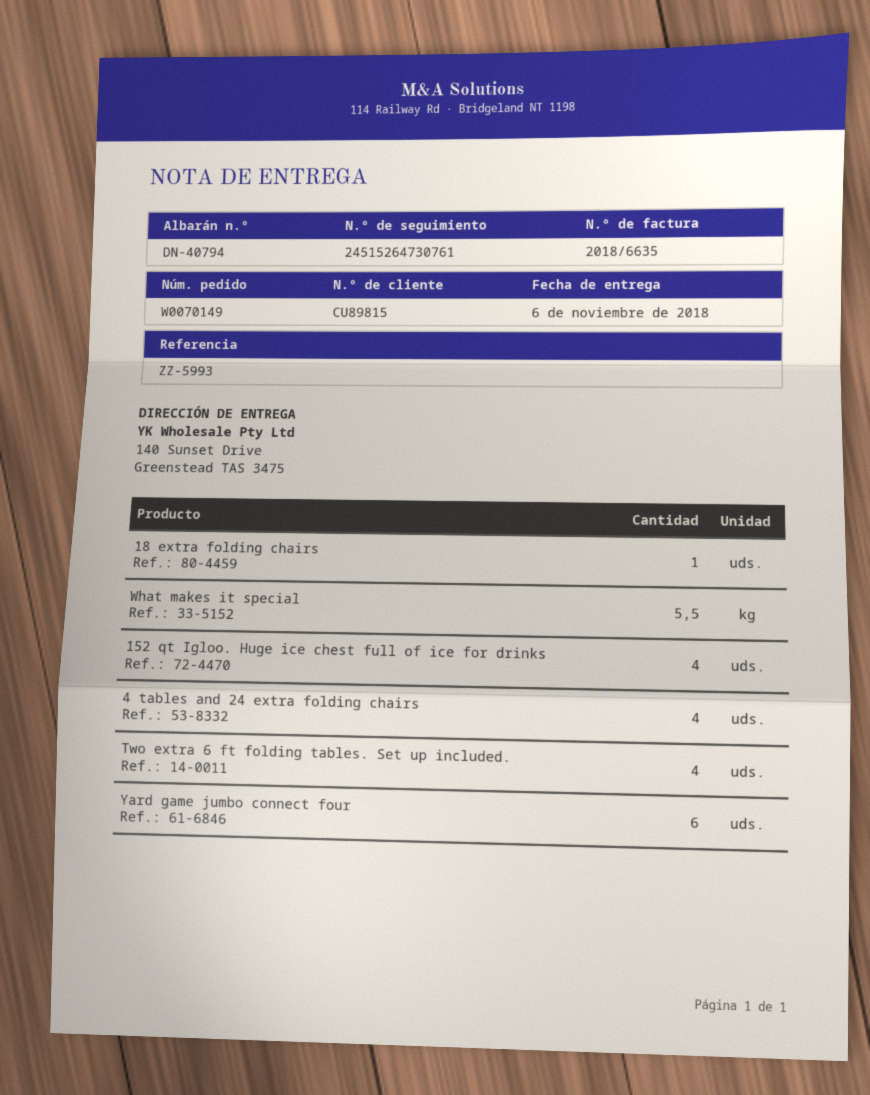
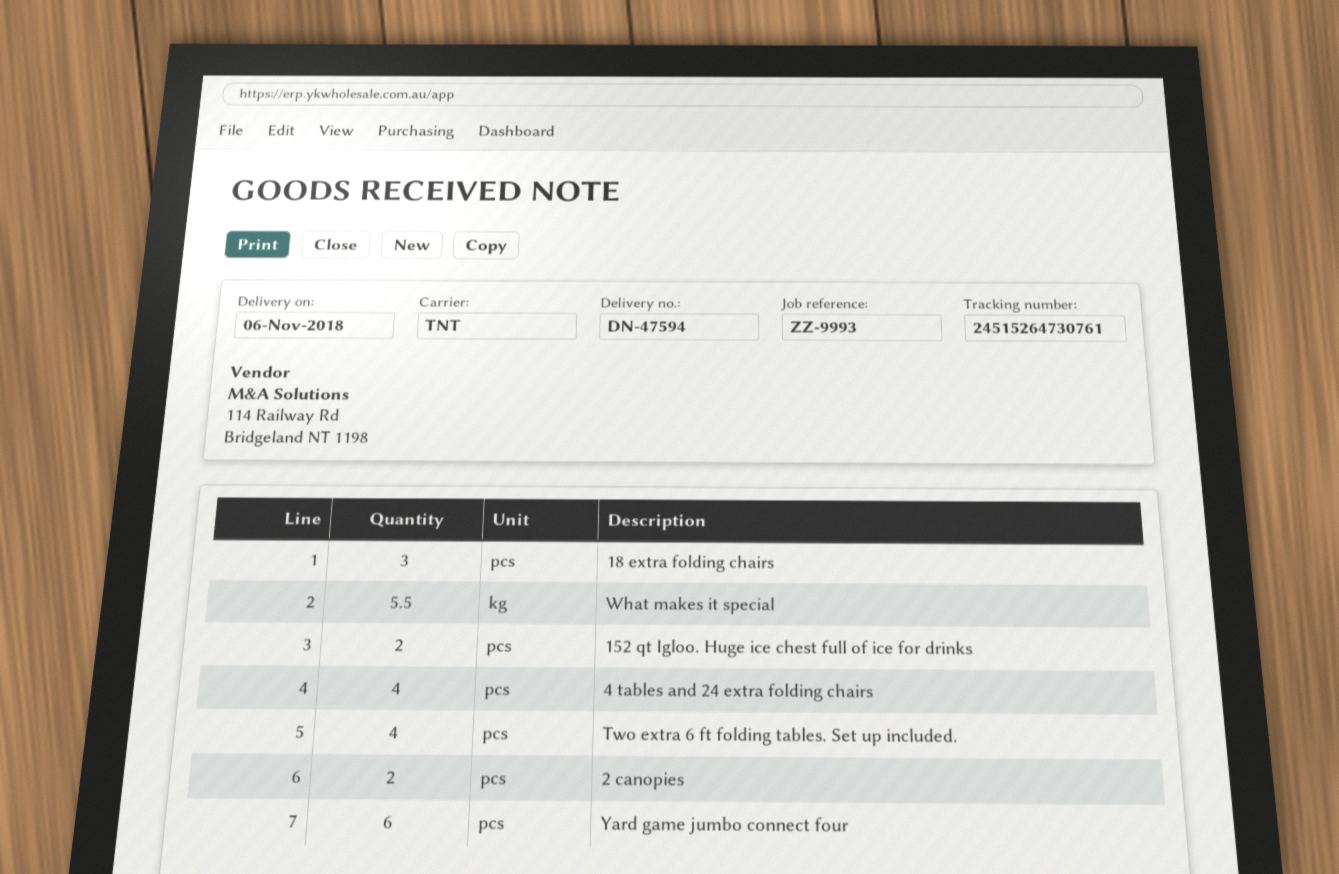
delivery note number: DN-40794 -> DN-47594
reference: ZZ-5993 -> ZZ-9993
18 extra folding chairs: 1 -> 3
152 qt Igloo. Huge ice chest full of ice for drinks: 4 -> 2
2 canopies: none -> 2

§ **Exercise instructions**
The lines to return run from the one containing "152 qt Igloo." through the last line of the material above. Please reproduce them exactly.

§ **Response to this exercise**
152 qt Igloo. Huge ice chest full of ice for drinks: 4 -> 2
2 canopies: none -> 2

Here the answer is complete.